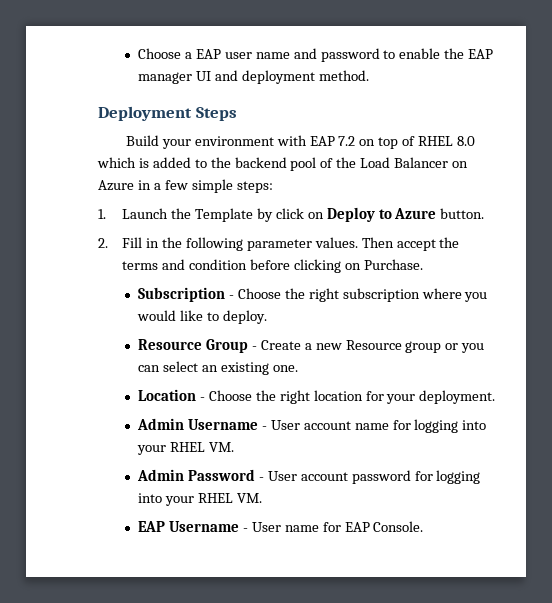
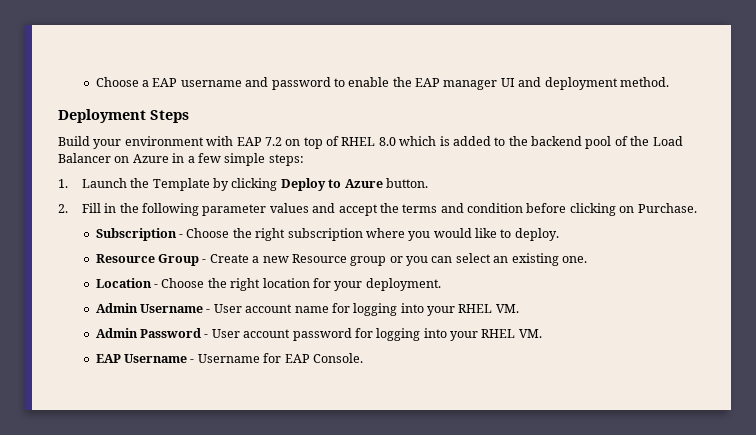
- Choose a EAP user name and password to enable the EAP manager UI and deployment method.
+ Choose a EAP username and password to enable the EAP manager UI and deployment method.
- 1. Launch the Template by click on Deploy to Azure button.
+ 1. Launch the Template by clicking Deploy to Azure button.
- 2. Fill in the following parameter values. Then accept the terms and condition before clicking on Purchase.
+ 2. Fill in the following parameter values and accept the terms and condition before clicking on Purchase.
- EAP Username - User name for EAP Console.
+ EAP Username - Username for EAP Console.

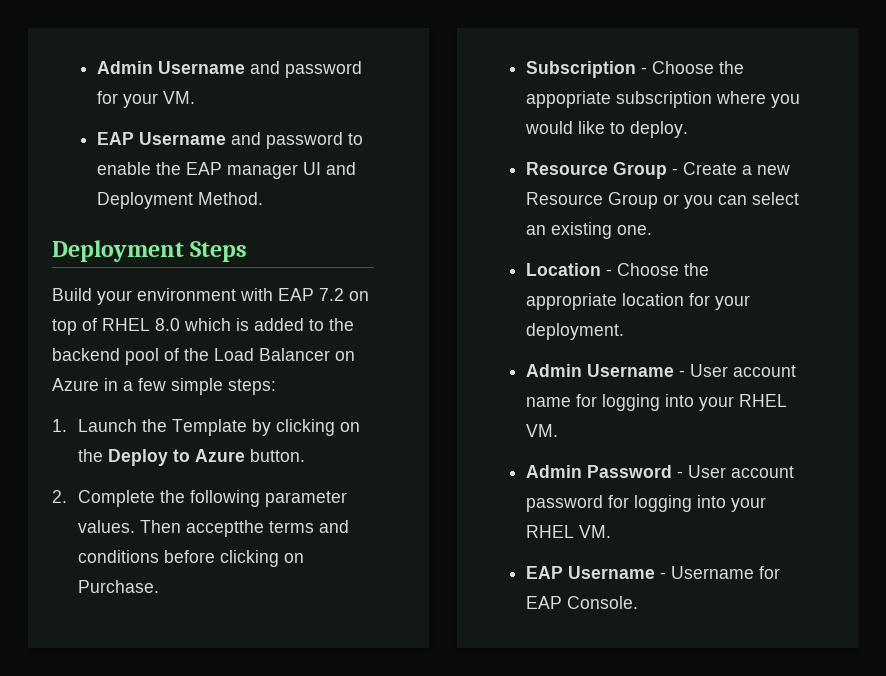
- Choose a EAP username and password to enable the EAP manager UI and deployment method.
+ Admin Username and password for your VM.
+ EAP Username and password to enable the EAP manager UI and Deployment Method.
- 1. Launch the Template by clicking Deploy to Azure button.
+ 1. Launch the Template by clicking on the Deploy to Azure button.
- 2. Fill in the following parameter values and accept the terms and condition before clicking on Purchase.
+ 2. Complete the following parameter values. Then acceptthe terms and conditions before clicking on Purchase.
- Subscription - Choose the right subscription where you would like to deploy.
+ Subscription - Choose the appopriate subscription where you would like to deploy.
- Resource Group - Create a new Resource group or you can select an existing one.
+ Resource Group - Create a new Resource Group or you can select an existing one.
- Location - Choose the right location for your deployment.
+ Location - Choose the appropriate location for your deployment.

▬▬▬

Starting at the line that contains "appopriate subscription where you would like to deploy.", copy each line through the last one in the records, exactly, and output nothing else.

+ Subscription - Choose the appopriate subscription where you would like to deploy.
- Resource Group - Create a new Resource group or you can select an existing one.
+ Resource Group - Create a new Resource Group or you can select an existing one.
- Location - Choose the right location for your deployment.
+ Location - Choose the appropriate location for your deployment.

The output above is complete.